» **TASK DETAILS**: Which lines of the entries hold the string "none"? Copy each one.

» **GIVEN RECORDS**:
^^^^

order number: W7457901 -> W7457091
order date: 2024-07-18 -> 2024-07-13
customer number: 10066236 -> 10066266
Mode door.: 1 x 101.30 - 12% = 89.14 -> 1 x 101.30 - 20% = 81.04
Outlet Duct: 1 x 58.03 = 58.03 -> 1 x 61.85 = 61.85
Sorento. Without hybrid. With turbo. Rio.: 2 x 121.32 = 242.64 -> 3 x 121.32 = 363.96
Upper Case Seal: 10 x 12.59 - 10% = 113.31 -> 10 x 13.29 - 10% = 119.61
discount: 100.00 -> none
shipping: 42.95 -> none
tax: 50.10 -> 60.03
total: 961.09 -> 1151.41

^^^^

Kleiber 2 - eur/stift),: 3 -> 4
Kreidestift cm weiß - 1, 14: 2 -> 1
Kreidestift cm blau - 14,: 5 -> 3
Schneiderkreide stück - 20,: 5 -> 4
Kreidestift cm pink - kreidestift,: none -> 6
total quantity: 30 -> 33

^^^^

» **EXERCISE RESPONSE**:
discount: 100.00 -> none
shipping: 42.95 -> none
Kreidestift cm pink - kreidestift,: none -> 6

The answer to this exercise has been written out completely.